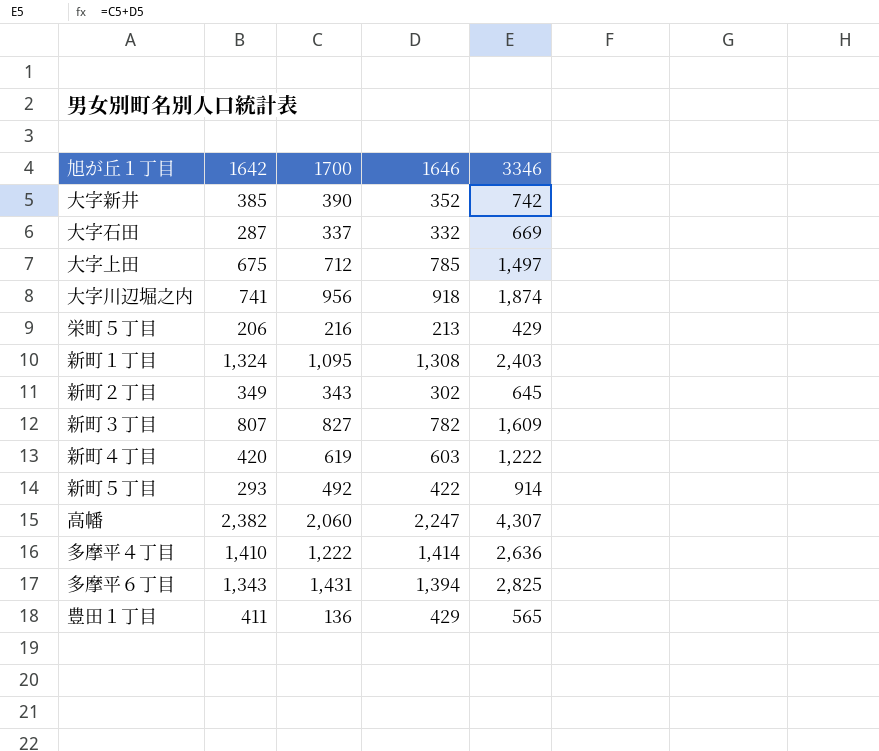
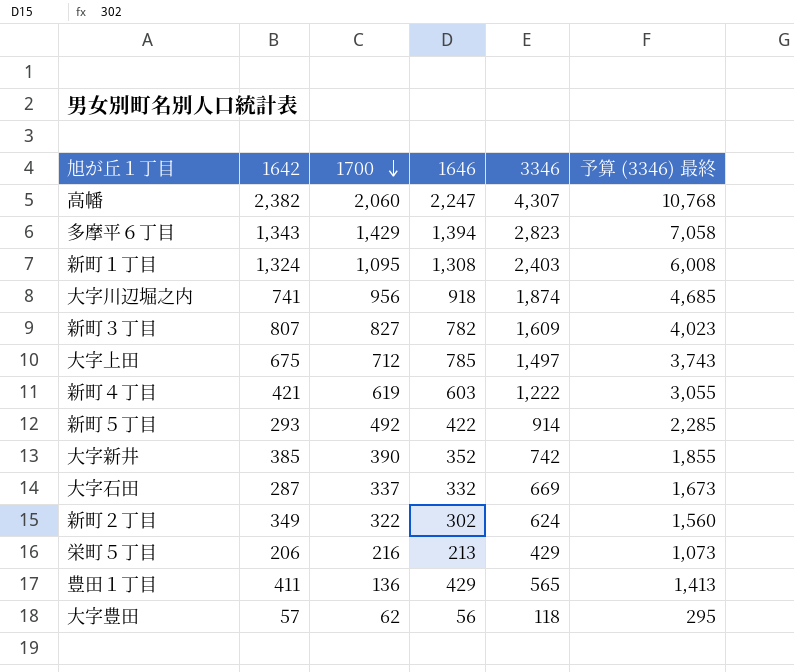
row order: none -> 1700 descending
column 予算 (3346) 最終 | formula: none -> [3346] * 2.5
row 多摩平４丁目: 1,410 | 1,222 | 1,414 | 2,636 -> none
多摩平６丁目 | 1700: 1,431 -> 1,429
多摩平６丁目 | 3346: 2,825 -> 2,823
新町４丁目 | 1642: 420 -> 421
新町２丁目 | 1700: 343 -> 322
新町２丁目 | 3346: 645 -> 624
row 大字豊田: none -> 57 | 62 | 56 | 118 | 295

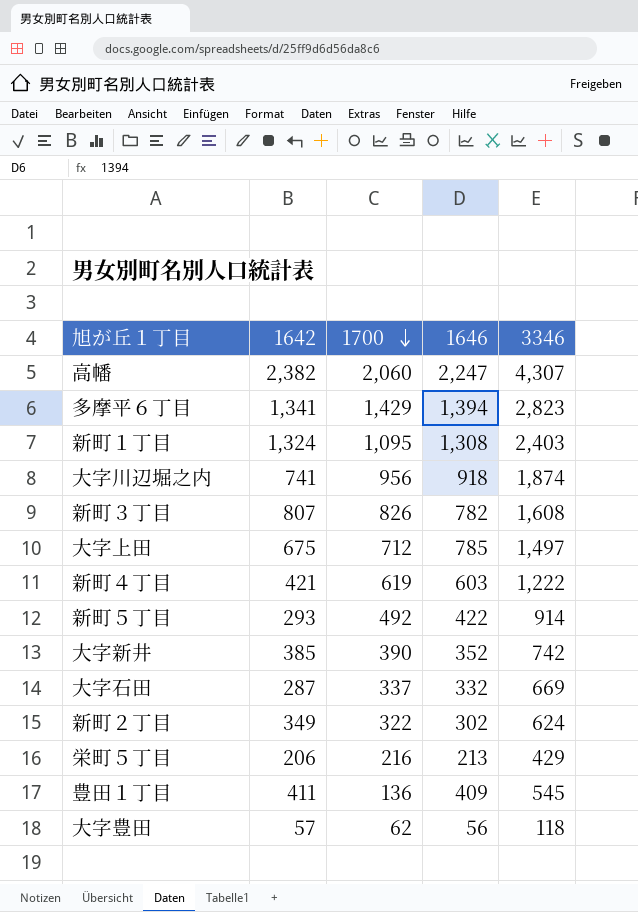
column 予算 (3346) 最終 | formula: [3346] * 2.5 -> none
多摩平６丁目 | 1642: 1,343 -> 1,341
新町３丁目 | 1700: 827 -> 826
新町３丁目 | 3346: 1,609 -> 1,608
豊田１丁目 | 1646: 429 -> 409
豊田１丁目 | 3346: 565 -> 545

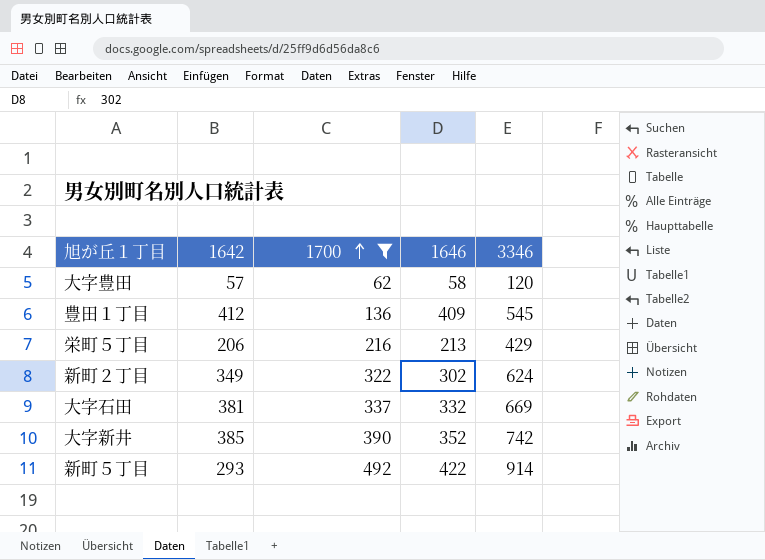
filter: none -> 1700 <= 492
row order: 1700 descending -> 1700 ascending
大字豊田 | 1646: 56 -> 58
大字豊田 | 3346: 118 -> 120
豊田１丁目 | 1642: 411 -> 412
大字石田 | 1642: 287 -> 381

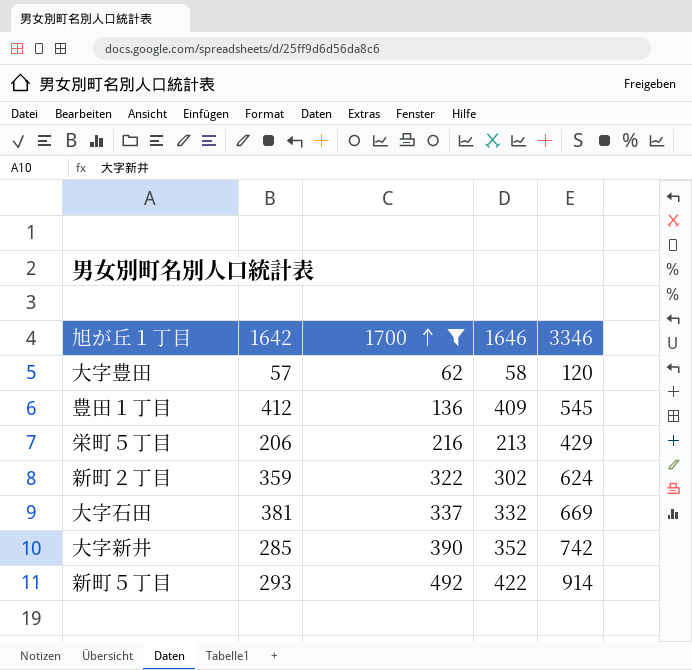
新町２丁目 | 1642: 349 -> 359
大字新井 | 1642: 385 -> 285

• [About this exercise] Output the lines above in full and exactly as given, omitting any pictures.

• [Written solution]
row order: none -> 1700 descending
column 予算 (3346) 最終 | formula: none -> [3346] * 2.5
row 多摩平４丁目: 1,410 | 1,222 | 1,414 | 2,636 -> none
多摩平６丁目 | 1700: 1,431 -> 1,429
多摩平６丁目 | 3346: 2,825 -> 2,823
新町４丁目 | 1642: 420 -> 421
新町２丁目 | 1700: 343 -> 322
新町２丁目 | 3346: 645 -> 624
row 大字豊田: none -> 57 | 62 | 56 | 118 | 295

column 予算 (3346) 最終 | formula: [3346] * 2.5 -> none
多摩平６丁目 | 1642: 1,343 -> 1,341
新町３丁目 | 1700: 827 -> 826
新町３丁目 | 3346: 1,609 -> 1,608
豊田１丁目 | 1646: 429 -> 409
豊田１丁目 | 3346: 565 -> 545

filter: none -> 1700 <= 492
row order: 1700 descending -> 1700 ascending
大字豊田 | 1646: 56 -> 58
大字豊田 | 3346: 118 -> 120
豊田１丁目 | 1642: 411 -> 412
大字石田 | 1642: 287 -> 381

新町２丁目 | 1642: 349 -> 359
大字新井 | 1642: 385 -> 285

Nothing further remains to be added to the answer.